The thing is, we’d talked about this. There was that evening, somewhere in the middle of sticky July, where we walked home through the park as the dusk draped over us and set all the ducks in a row. If a second lockdown came, we’d buckle up and bunker down. We’d managed one, we’d know more this time. We’d have one another, as we did in the Spring, and we’d take walks, dance in the kitchen, make do.
But now we’re on the crest of it and there is sinking ahead. Curfews and measures and rising numbers and quiet panic burbling beneath the sheer tedium of it all.
Gardening, at this time of year, is about preparation. Summer is done with, out in one fearsome blast, and the spiders are here instead. I often feel I am uprooting them - from behind bits of wood and between gaps in things. I find their webs in my hair. The soil needs nourishing, the seeds are sown, the crispy things are cut back and composted. We dust down and gather up. We test the limits of the days, how long they stretch, how cold they get. Frost pockets appear beneath our feet. We store up before the ground hardens and the light dwindles. We are nearing our last chance.

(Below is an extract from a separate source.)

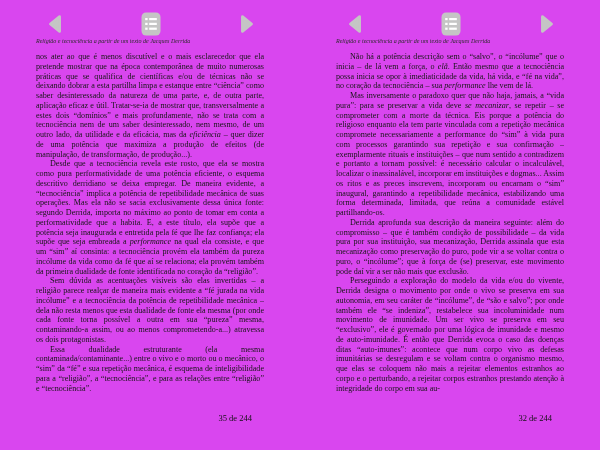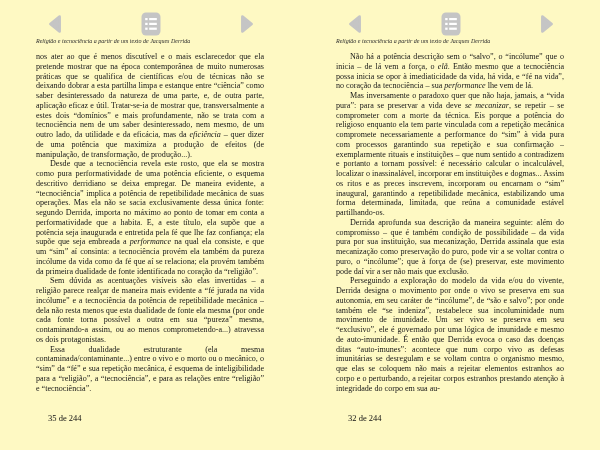"nos ater ao que é" .spread { background: #fef9c3 -> #d946ef }
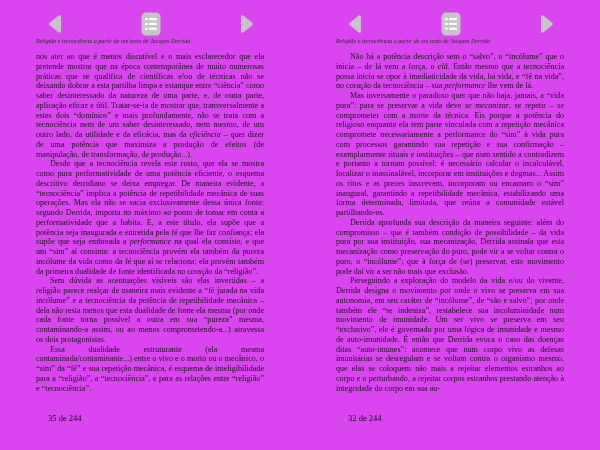"35 de 244" .page-number { left: 48px -> 24px; text-align: left -> right }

It’s normally my favourite time of year, this. Smeary skies and a rich headiness to the soil, leaves that crunch and sulk. But there’s not been enough of summer, somehow; not been enough of a break to inspire industry again. I shuffle between bouts of fierce physicality and sheer listlessness.
Still, I think of spring. It’s impossible not to when dealing with bulbs, 230 of which I lay out on the kitchen table and then, smaller, on an elaborate map in pencil on paper. A further hundred-odd will go in once November comes, once the others have settled. And so I crack through the earth as the light threatens to fade and the wind picks up, and imagine dozens of frittilaries pushing forth those strange, checkerboard heads in the spring.
I’m not even sure it’s the flowers that I crave so much as the certainty of their arrival. To plant a bulb is to usher hope into the dark at a time when darkness feels increasingly inevitable. I have made myself quiet promises all summer in the event of a second lockdown: I will get out into the garden every day. I will write about it. I will force myself to go to ground when the screens feel overwhelming and compulsive. I will stand and breathe in that cold air. As the kettle boils, I won’t fuss with the draining board but look out the window. I did it this morning, watched a starling find something in the bed, a squirrel inspect the globe thistles, felt gratitude for the rain to settle the new things in.
This year, gardening feels like preparation beyond the normal autumn routines. I’m not sure I’ve ever needed the soil to be more nurtured, the seasons to be more dependable, the bulbs to be better protected. I am clinging to a spring in which I look out at tulips, and so I plant them.